Changes in the cerebral hemisphere comprised mild neuronal degeneration with the surrounding glial cells, satellitosis and vacuolation. These findings are in agreement with Krishnamoorthy et al., Malik et al. and Yadav et al. who reported perivascular and perineuronal oedema, gliosis and degeneration of a few neurons and Purkinje cells in broilers fed with chlorpyriphos. But whether these changes are due to thiamine deficiency or as a result of high dose of amprolium used during the study needs further elucidation.

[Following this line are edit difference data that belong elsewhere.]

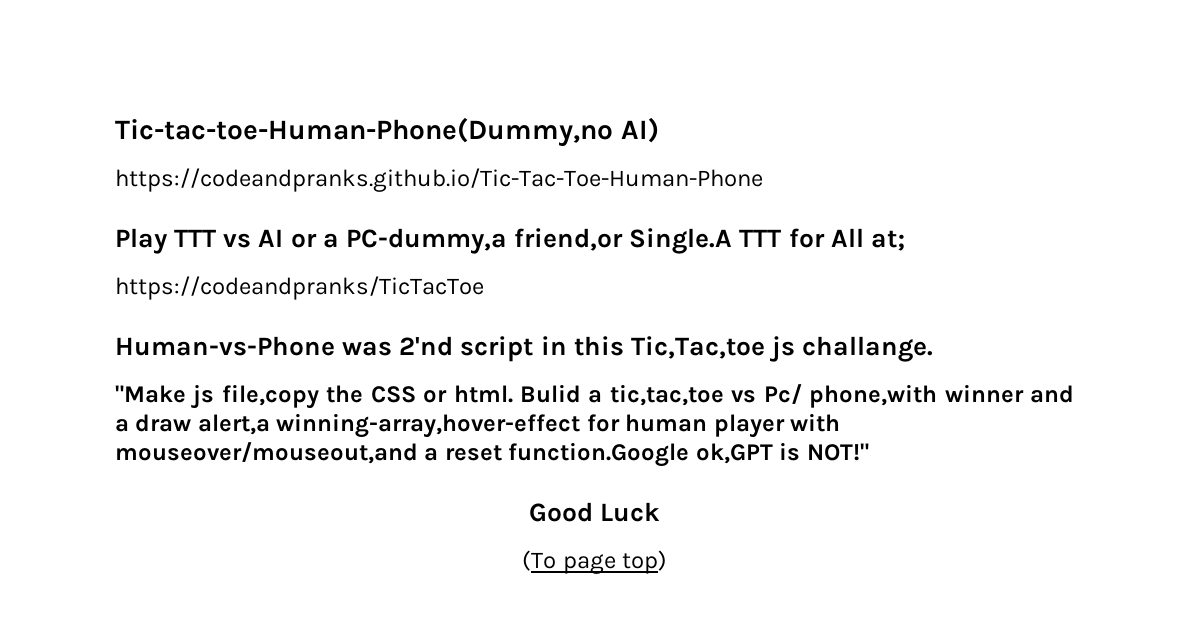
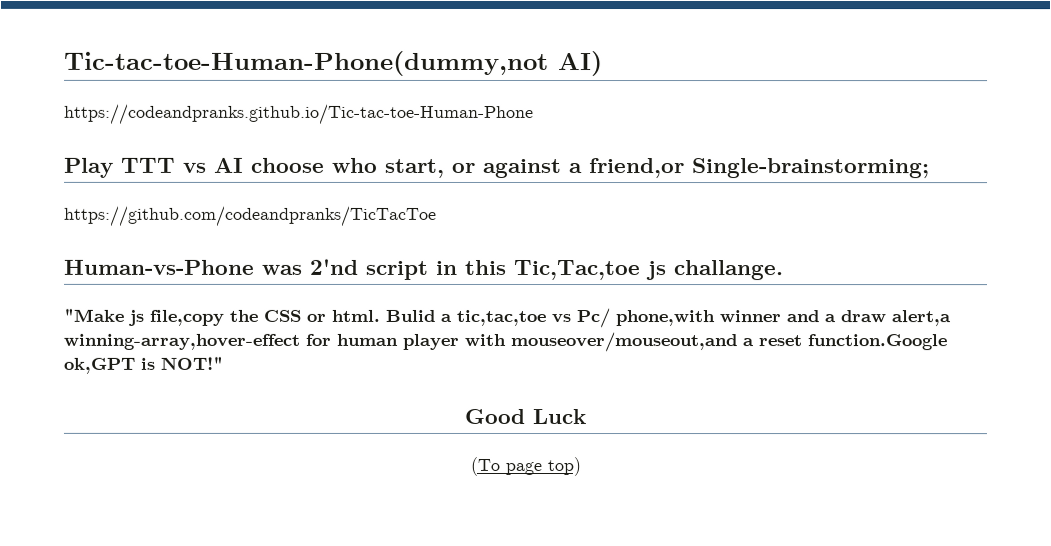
- Tic-tac-toe-Human-Phone(Dummy,no AI)
+ Tic-tac-toe-Human-Phone(dummy,not AI)
- https://codeandpranks.github.io/Tic-Tac-Toe-Human-Phone
+ https://codeandpranks.github.io/Tic-tac-toe-Human-Phone
- Play TTT vs AI or a PC-dummy,a friend,or Single.A TTT for All at;
- https://codeandpranks/TicTacToe
+ Play TTT vs AI choose who start, or against a friend,or Single-brainstorming;
+ https://github.com/codeandpranks/TicTacToe

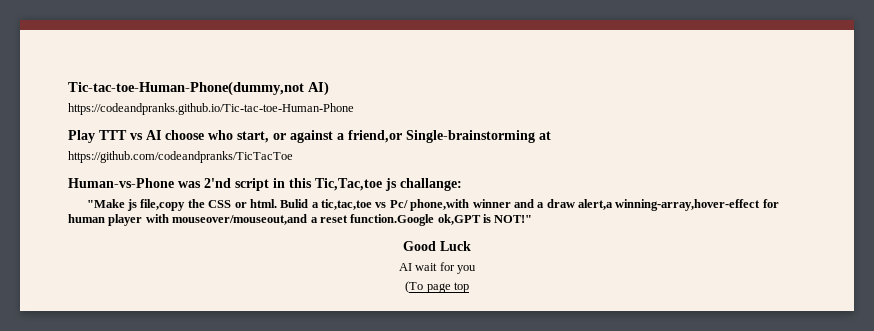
- Play TTT vs AI choose who start, or against a friend,or Single-brainstorming;
+ Play TTT vs AI choose who start, or against a friend,or Single-brainstorming at
- Human-vs-Phone was 2'nd script in this Tic,Tac,toe js challange.
+ Human-vs-Phone was 2'nd script in this Tic,Tac,toe js challange:
+ AI wait for you
- (To page top)
+ (To page top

Haemorrhagic foci observed in the cerebrum of experimental goats might be the result of hypoxia and increased intracranial pressure [15-17]. Morgan mentioned that in amprolium-induced CCN the intracranial pressure is increased. Comparable changes also occurred in the cerebellum, but the intensity of the reaction was low. Confinement of lesions invariably in the grey matter either in brain or spinal cord might be taken as an indication that lesions of CCN have an affinity for grey matter in comparison to white matter. Further, hardly any difference could be noted in the pattern of lesions in different parts of the cerebral cortex in agreement with the findings of Goyal .
In present study,gross and histopathological changes were mainly confined to the brain in amprolium fed calves. Gross lesions included congestion and haemorrhages in the meninges. The cerebral gyri were swollen with yellowish discolouration of cerebral cortex. Microscopic changes in the brain were limited to gray matter structures of cerebral and cerebellar cortex, caudal colliculi of mid brain and thalamus. There was shrinkage of neurons, perivascular and pericellular edema, necrosis of neurons, satellitosis, glial nodule and gliosis. Blood vessel walls were thickened due to hypertrophy and hyperplasia of endothelial and adventitial cells.
In the cerebellar cortex, there was degeneration of Purkinje cells. The caudal colliculi of mid brain showed bilateral malacia. In the necrotic areas, neuropils were fragmented, edematous and hypercellular due to increased number of microglial cells and there was neocapillary formation. Subcortical gray matter of the thalamus showed necrosis of neurons, gliosis with formation of glial nodule.
Amprolium-induced CCN was found to be indistinguishable from spontaneous CCN. Lesions were mostly confined to the brain. Furthermore, findings at necropsy and upon microscopic examination were bilaterally symmetrical areas of necrosis of the cerebral hemispheres in the area of the neostriatum that were well demarcated from the surrounding normal neuropil. Finally, treatment of PEM affected goat with thiamine rapidly brought the histopathology status of the animals to normal.